Multiple large-scale networks populate human association cortex. Here we explored the functional properties of these networks by exploiting trial-to-trial variation in component processing demands. In two behavioral studies (N=136 and N=238), participants quantified strategies used to solve individual task trials that spanned remembering, imagining future scenarios, and various control trials. These trials were also all scanned in an independent sample of functional MRI participants (N=10), each with sufficient data to precisely define within-individual networks. Stable latent factors varied across trials and correlated with trial-level functional responses selectively across networks. One network linked to parahippocampal cortex, labeled Default Network A (DN-A), tracked scene construction, including for control trials that possessed minimal episodic memory demands. To the degree a trial encouraged participants to construct a mental scene with vivid imagery and awareness about spatial locations of objects or places, the response in DN-A increased. The juxtaposed Default Network B (DN-B) showed no such response but varied in relation to social processing demands.
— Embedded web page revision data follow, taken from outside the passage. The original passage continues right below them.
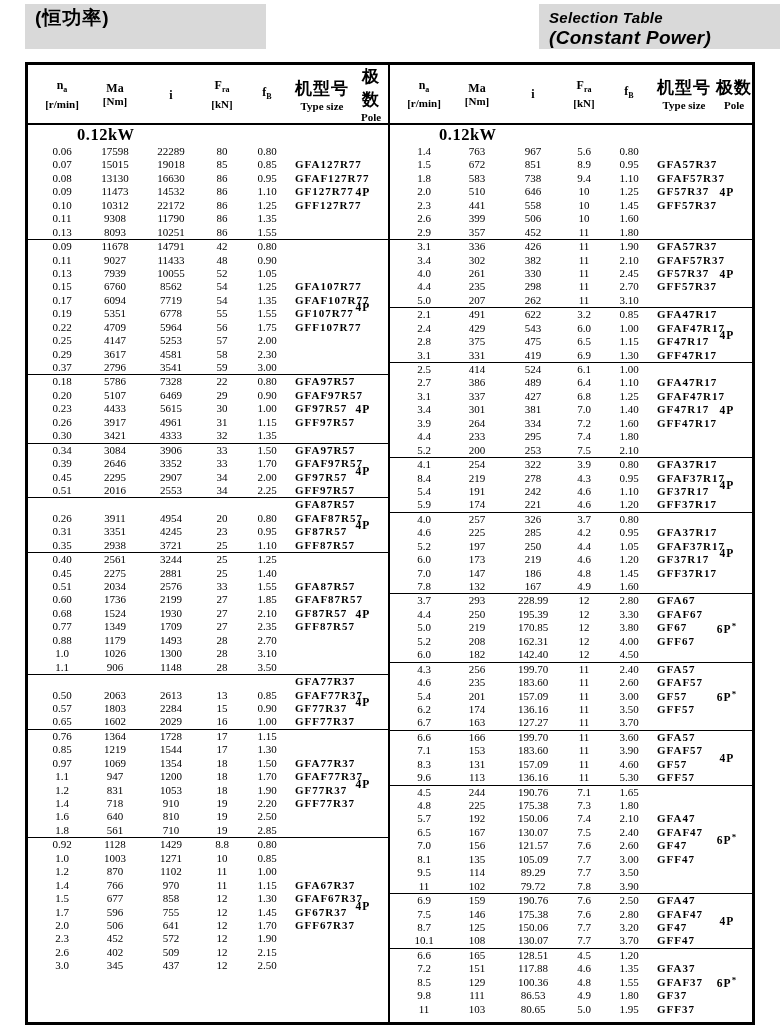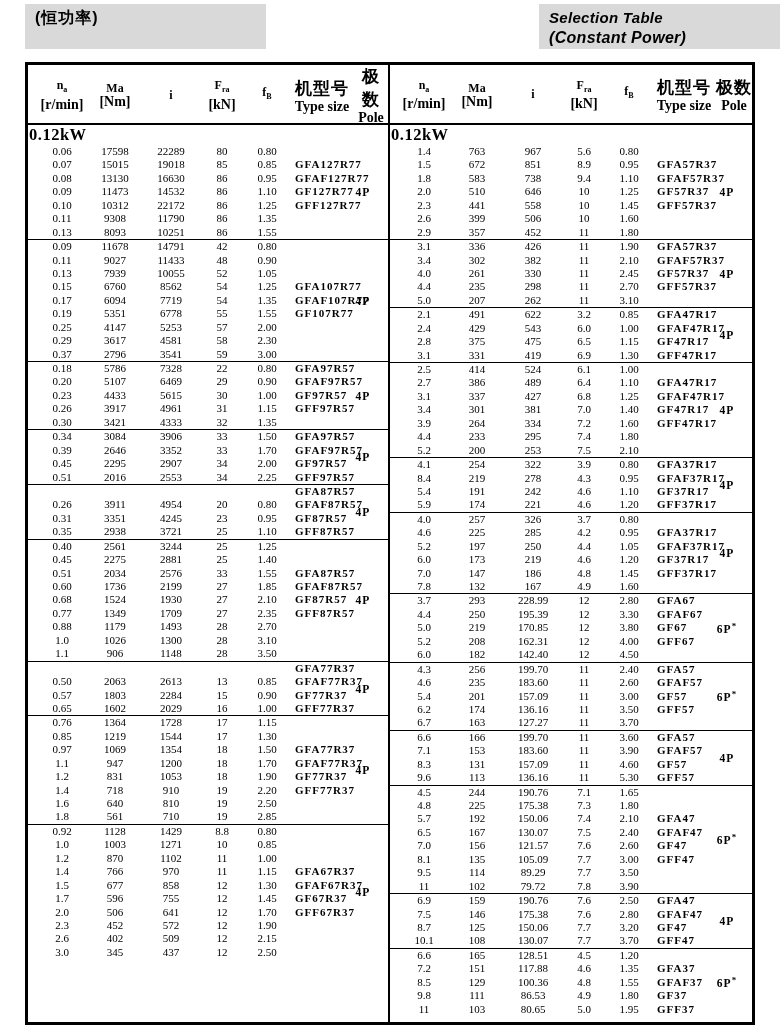"(恒功率)" .gray-box .l2 { font-size: 16px -> 19px }
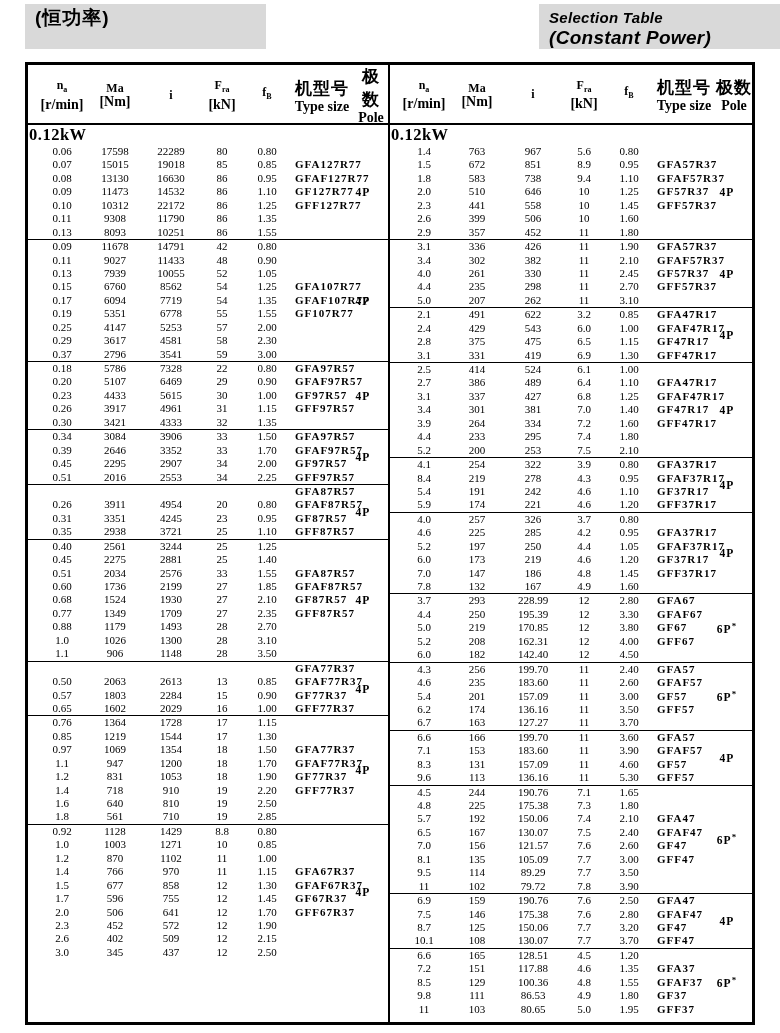"[r/min]" .hunit { font-size: 14px -> 11px }
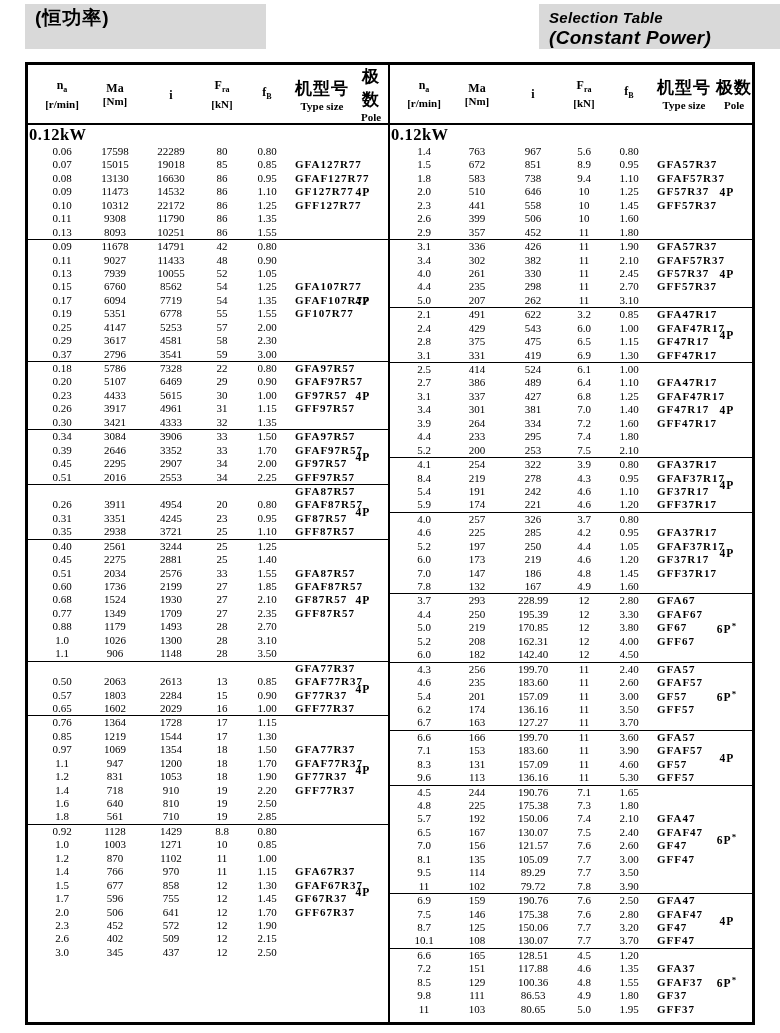"0.12kW" .power { margin-left: none -> 48px }
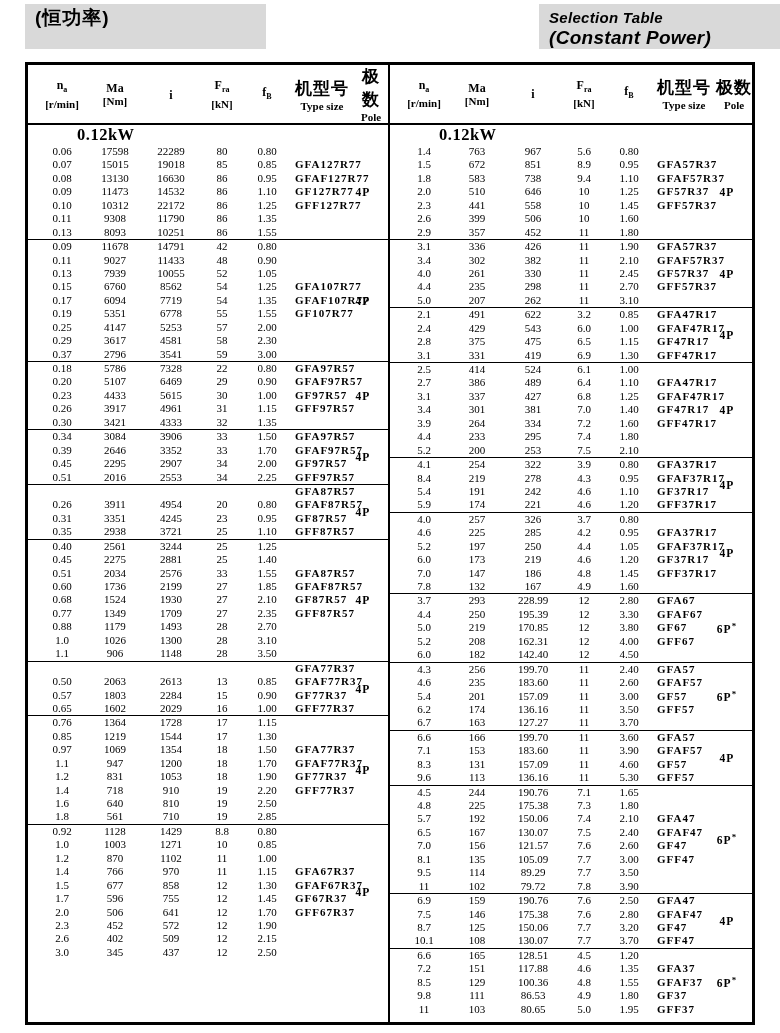"0.22" div.row { html: none -> <div> <div>0.22</div> <div>4709</div> <div>5964</div> <div>56</div> <div>1.75</div> <div>GFF107R77</div> </div> }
Another adjacent network, labeled Frontoparietal Network B (FPN-B), robustly correlated with trial difficulty. These results support that DN-A and DN-B are specialized networks differentially supporting information processing within spatial and social domains. Both networks are dissociable from a closely juxtaposed domain-general control network that tracks cognitive effort.

Competing Interest Statement

The authors have declared no competing interest.

Copyright 
The copyright holder for this preprint is the author/funder, who has granted bioRxiv a license to display the preprint in perpetuity. It is made available under a CC-BY-NC-ND 4.0 International license.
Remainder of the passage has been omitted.